Plaintiff states that “Amguard was aware of the transfer of the note to Simon Leger prior to October 8, 2021,” but provides no further information supporting this claim. (Pl.'s Reply in Supp. of Summ. J., Dkt. 59, at 4.)
As for the third point, which is “the most important factor” in the analysis, Ruotolo v. City of N.Y., 514 F.3d 184, 191 (2d Cir. 2008), it is without question that Defendant AmGuard would suffer prejudice should the Court grant Plaintiff's motion to amend. The parties have already completed discovery and briefed summary judgment motions. Plainly, if Leger were added as a party to this matter, discovery would have to be re-opened and further depositions would likely be required, and AmGuard's summary judgment motion would have to be fully re-briefed. There is simply no justification for the Court to allow this to happen. Thus, the Court finds that Defendant AmGuard would suffer undue and unfair prejudice should Plaintiff's request to amend the Complaint be granted. See Ansam Assocs., Inc. v.

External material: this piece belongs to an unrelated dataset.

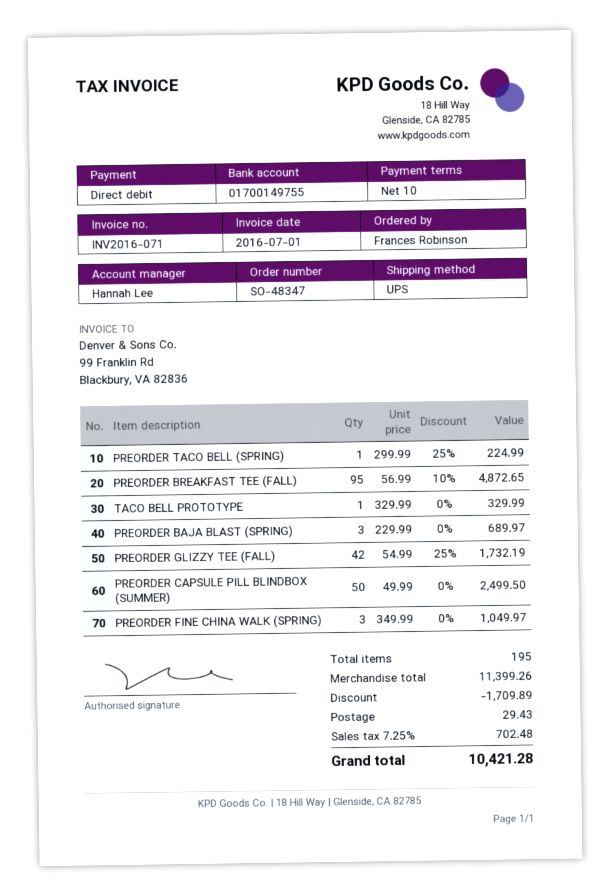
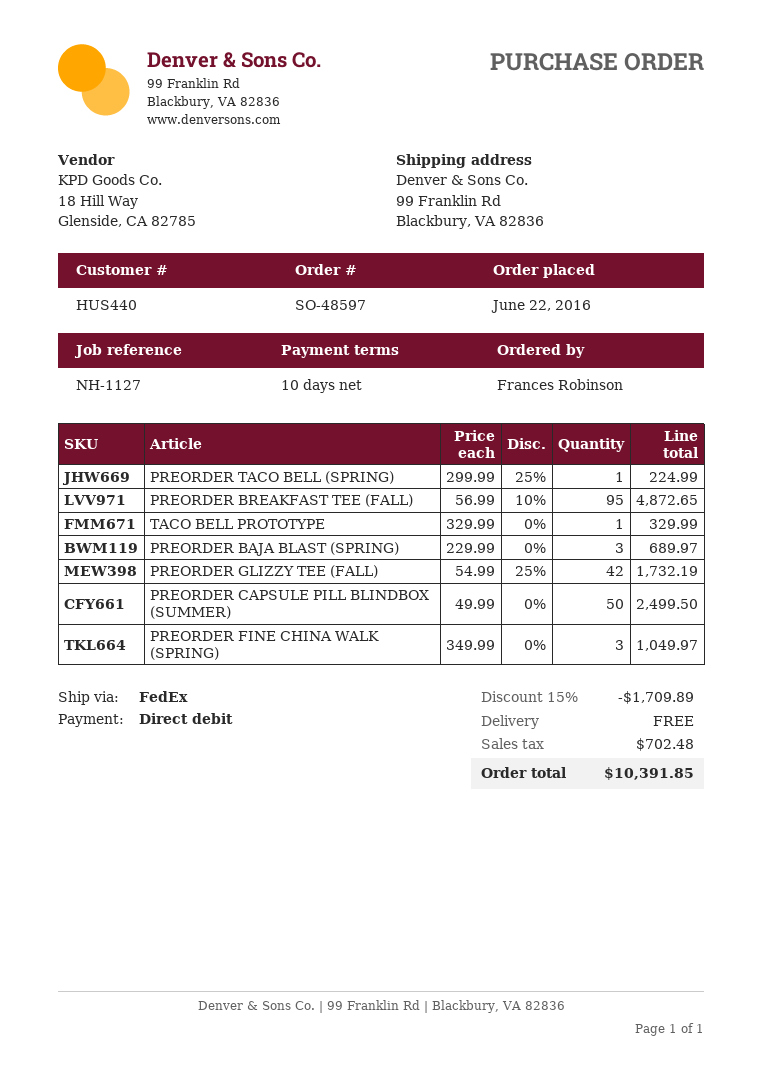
order number: SO-48347 -> SO-48597
shipping method: UPS -> FedEx
shipping: 29.43 -> 0.00
total: 10421.28 -> 10391.85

Cola Petroleum, Ltd., 760 F.2d 442, 446 (2d Cir. 1985) (denying leave to amend because “permitting the proposed amendment would have been especially prejudicial given the fact that discovery had already been completed and [defendant] had already filed a motion for summary judgment”).
As for the fourth and final point, the amendment would be futile due to the time-barred nature of the claim Plaintiff now seeks to add. (See Ex. 2 to Def.'s Br. in Opp'n to Mot. to Am., Dkt. 56-3 (hereinafter “Def.'s Br. in Opp'n to Mot. to Am.”), at ECF 20 (“No action can be brought against us unless . . . the action is started within two years after the inception of the loss.”).) Because the fire damage occurred on December 27, 2019, the two-year limitations period ended on December 27, 2021. Being well outside the statute of limitations, Plaintiff invokes the “relation back” exception of FRCP 15(c) to try to fend off the argument that amending the Complaint to include Leger would not be futile. (Pl.'s Mot. to Am., at 3; see also Pl.'s Reply in Supp. of Mot. to Am., Dkt. 57, at 4-5.) This effort utterly fails.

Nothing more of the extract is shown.